Steampunk Wristwatch
Is that…?
Steampunk Wristwatch
Yes, it’s an LED steampunk wristwatch! It uses the LED wristwatch board (see this previous post). The watch is constructed from a small piece of oak and pieces of brass sheet and tubing. I used hand tools, a Dremel tool and a cordless drill to shape and form each of the pieces.

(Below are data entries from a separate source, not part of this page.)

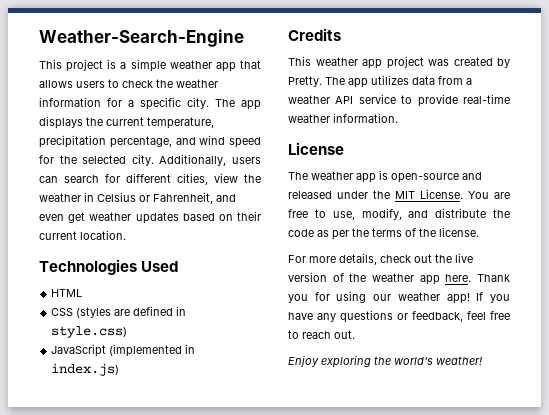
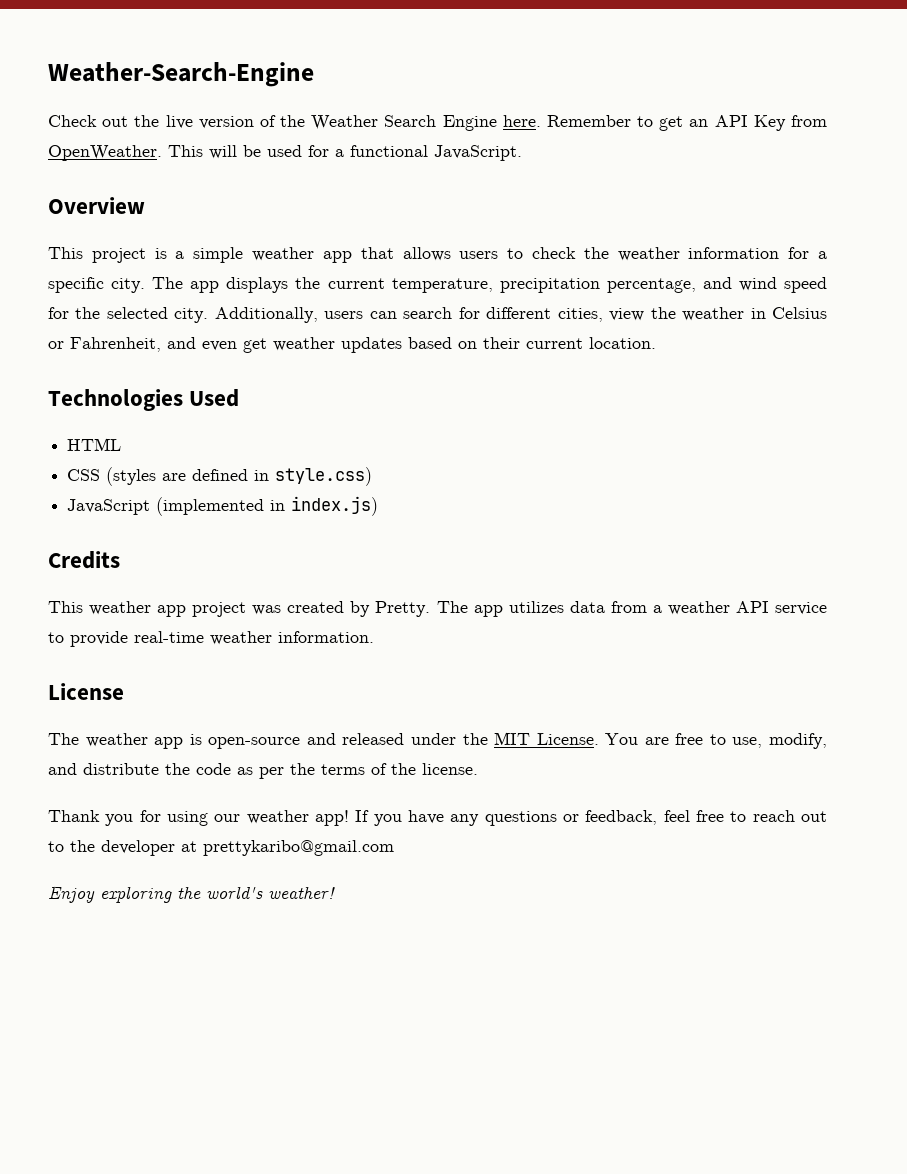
+ Check out the live version of the Weather Search Engine here. Remember to get an API Key from OpenWeather. This will be used for a functional JavaScript.
+ Overview
- For more details, check out the live version of the weather app here.
- If you have any questions or feedback, feel free to reach out.
+ If you have any questions or feedback, feel free to reach out to the developer at prettykaribo@gmail.com

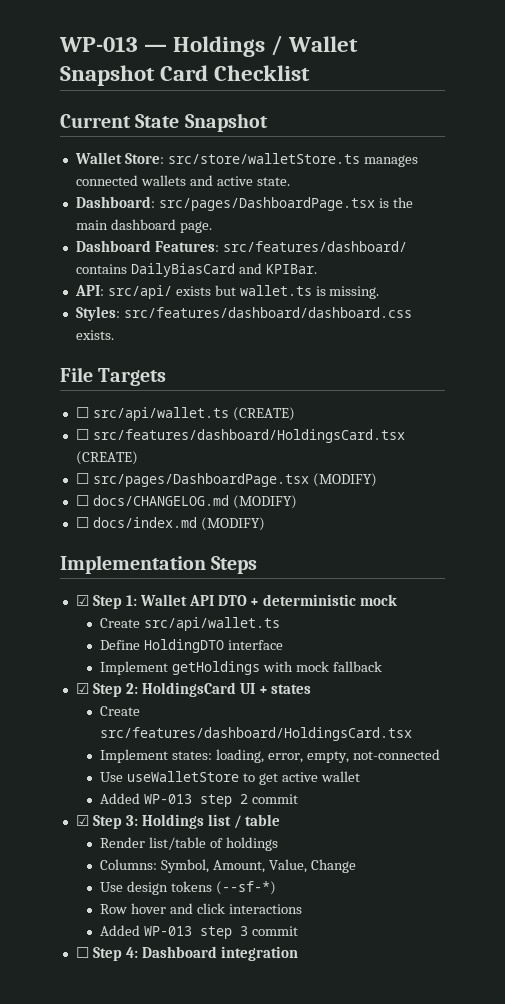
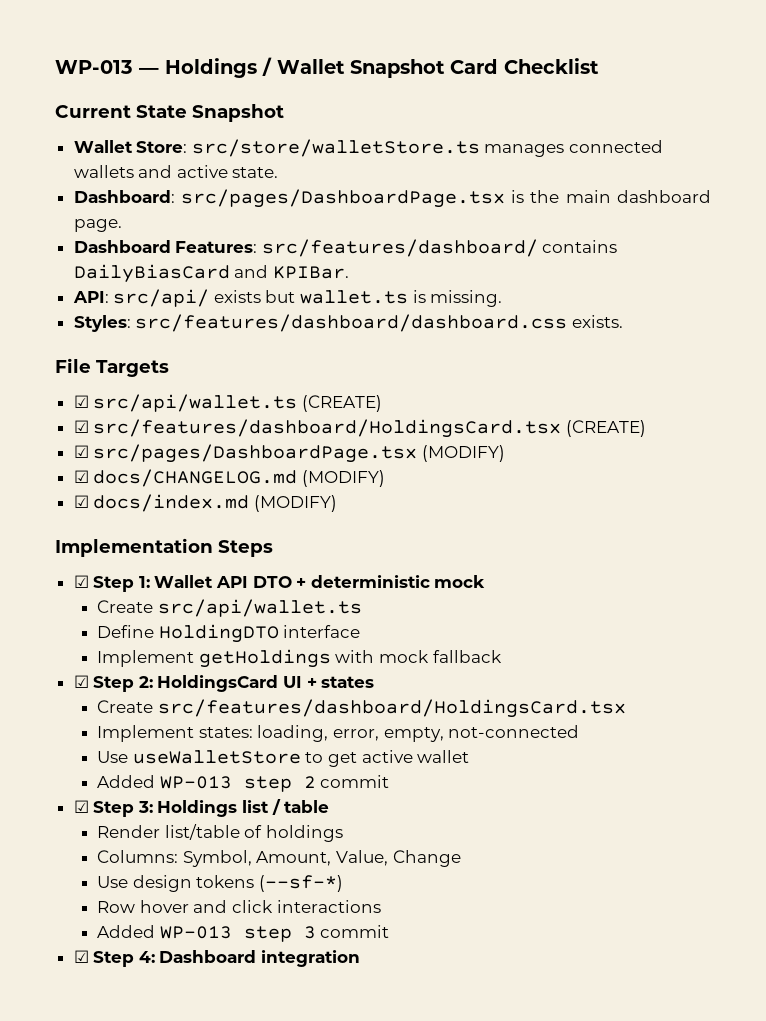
- ☐ src/api/wallet.ts (CREATE)
+ ☑ src/api/wallet.ts (CREATE)
- ☐ src/features/dashboard/HoldingsCard.tsx (CREATE)
+ ☑ src/features/dashboard/HoldingsCard.tsx (CREATE)
- ☐ src/pages/DashboardPage.tsx (MODIFY)
+ ☑ src/pages/DashboardPage.tsx (MODIFY)
- ☐ docs/CHANGELOG.md (MODIFY)
+ ☑ docs/CHANGELOG.md (MODIFY)
- ☐ docs/index.md (MODIFY)
+ ☑ docs/index.md (MODIFY)
- ☐ Step 4: Dashboard integration
+ ☑ Step 4: Dashboard integration

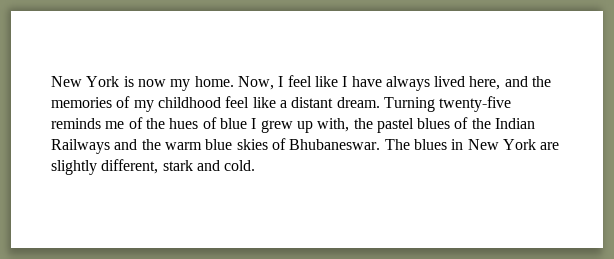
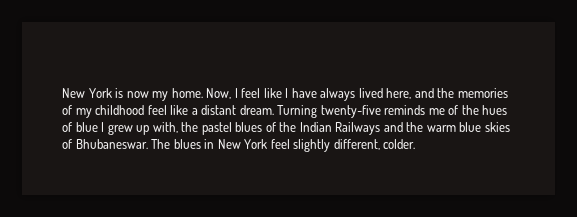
- The blues in New York are slightly different, stark and cold.
+ The blues in New York feel slightly different, colder.

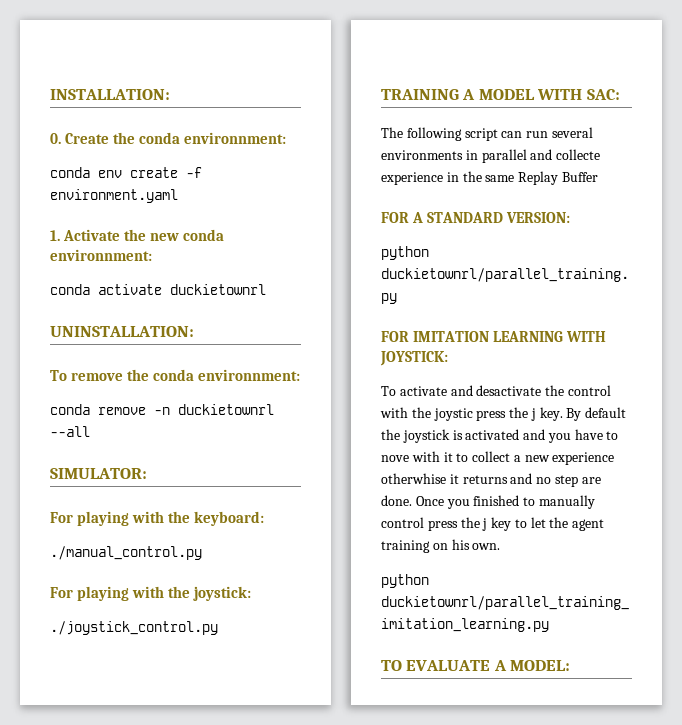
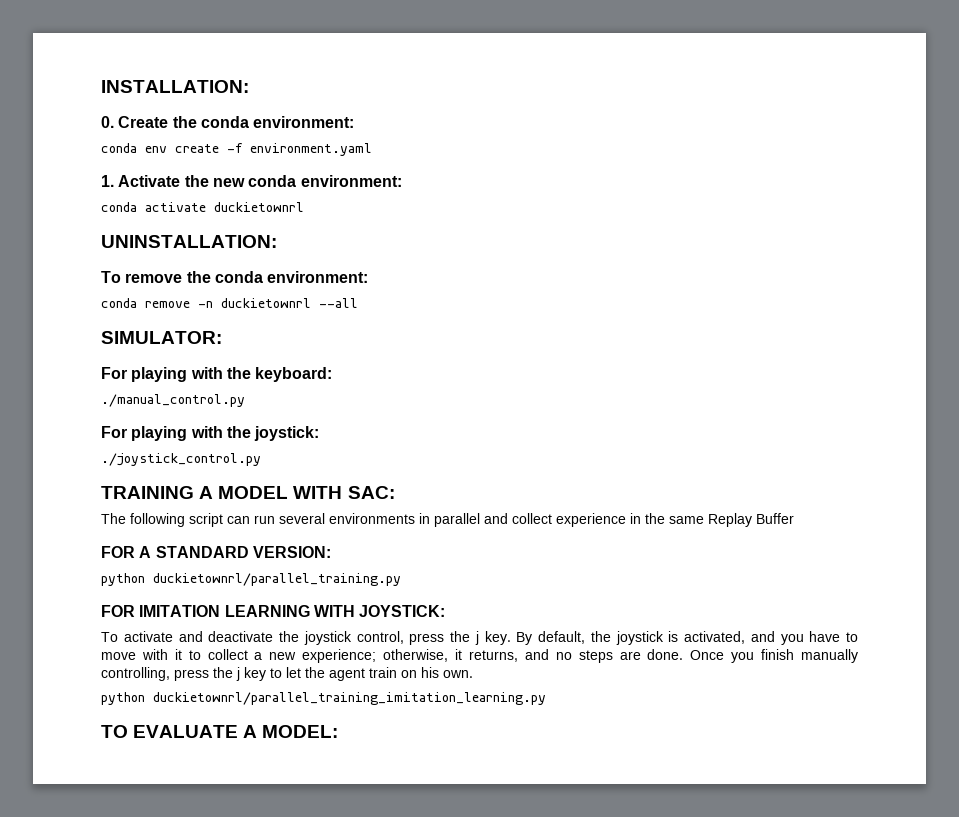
- 0. Create the conda environnment:
+ 0. Create the conda environment:
- 1. Activate the new conda environnment:
+ 1. Activate the new conda environment:
- To remove the conda environnment:
+ To remove the conda environment:
- The following script can run several environments in parallel and collecte experience in the same Replay Buffer
+ The following script can run several environments in parallel and collect experience in the same Replay Buffer
- To activate and desactivate the control with the joystic press the j key.
+ To activate and deactivate the joystick control, press the j key.
- By default the joystick is activated and you have to nove with it to collect a new experience otherwhise it returns and no step are done.
+ By default, the joystick is activated, and you have to move with it to collect a new experience; otherwise, it returns, and no steps are done.
- Once you finished to manually control press the j key to let the agent training on his own.
+ Once you finish manually controlling, press the j key to let the agent train on his own.

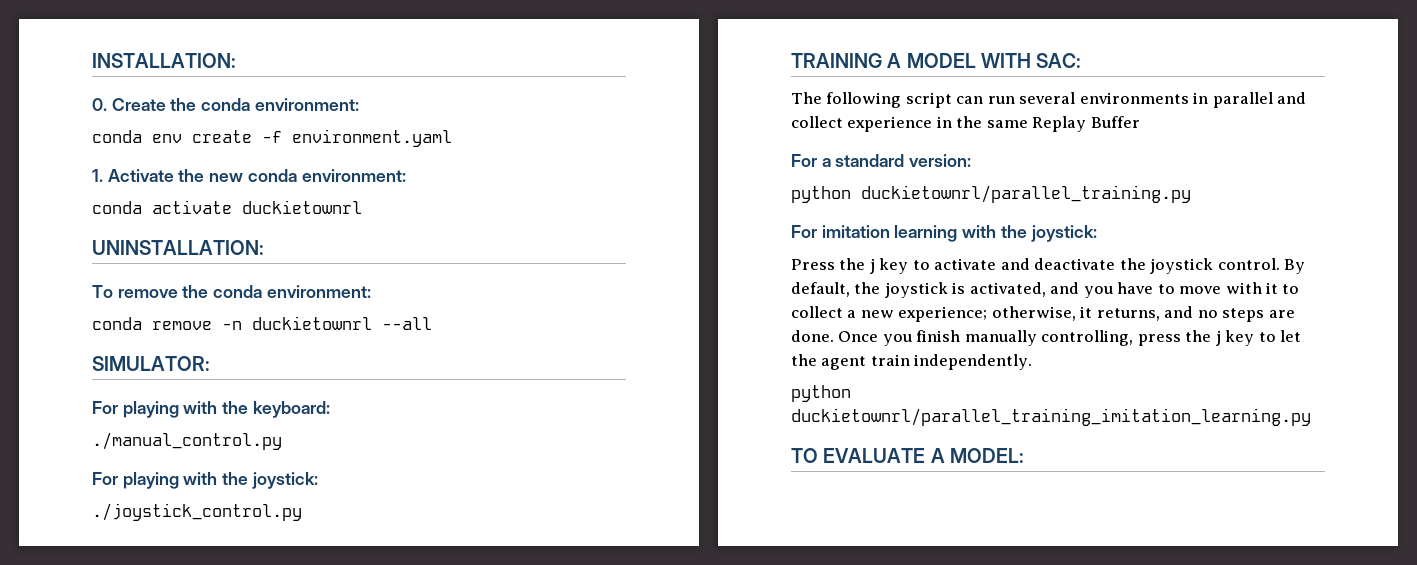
- FOR A STANDARD VERSION:
+ For a standard version:
  python duckietownrl/parallel_training.py
- FOR IMITATION LEARNING WITH JOYSTICK:
- To activate and deactivate the joystick control, press the j key.
+ For imitation learning with the joystick:
+ Press the j key to activate and deactivate the joystick control.
- Once you finish manually controlling, press the j key to let the agent train on his own.
+ Once you finish manually controlling, press the j key to let the agent train independently.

There are four more LED wristwatch boards left. I wonder what style of watch I should make next…

Here’s one more picture.
Steampunk Wristwatch

LED Wristwatch

Clocks, Projects 12 Comments

Sure, this doesn’t use a vacuum tube, but it’s still a neat way to reuse some old-fashioned 7-segment LED displays. OK, so I can’t wear it yet. It still needs a case and watch band. I am kicking around a few ideas, but feel free to post a comment if you have any suggestions.
LED Wristwatch
The LED displays are quite tiny and would have been used for calculators or similar devices back in the day. They were made by Fairchild as you can see by the original packaging:
LED Wristwatch - Fairchild LED Chips
The unique thing is that each display has a single die inside with each of the segments etched into it. In the picture below, you get a pretty clear look at the bond wires and the top metal layer. If you click the image, I have annotated the Flickr page.
LED Wristwatch - Closeup of LEDs

Back to the watch. It keeps the time with a fairly pedestrian PIC16F628A. It has an internal timer that operates with a separate oscillator (which is the watch crystal in the lower right corner) which can run even during sleep mode. This is critical to keeping the power consumption low. When a timer tick occurs, it generates a wakeup event, and the processor can increment the internal timekeeping registers. The processor can also wake up when one of the buttons is pressed. When that happens, it turns on and starts multiplexing the LEDs so that it can display the time. After a short delay it goes back into sleep mode. I haven’t yet calculated or tested the battery life.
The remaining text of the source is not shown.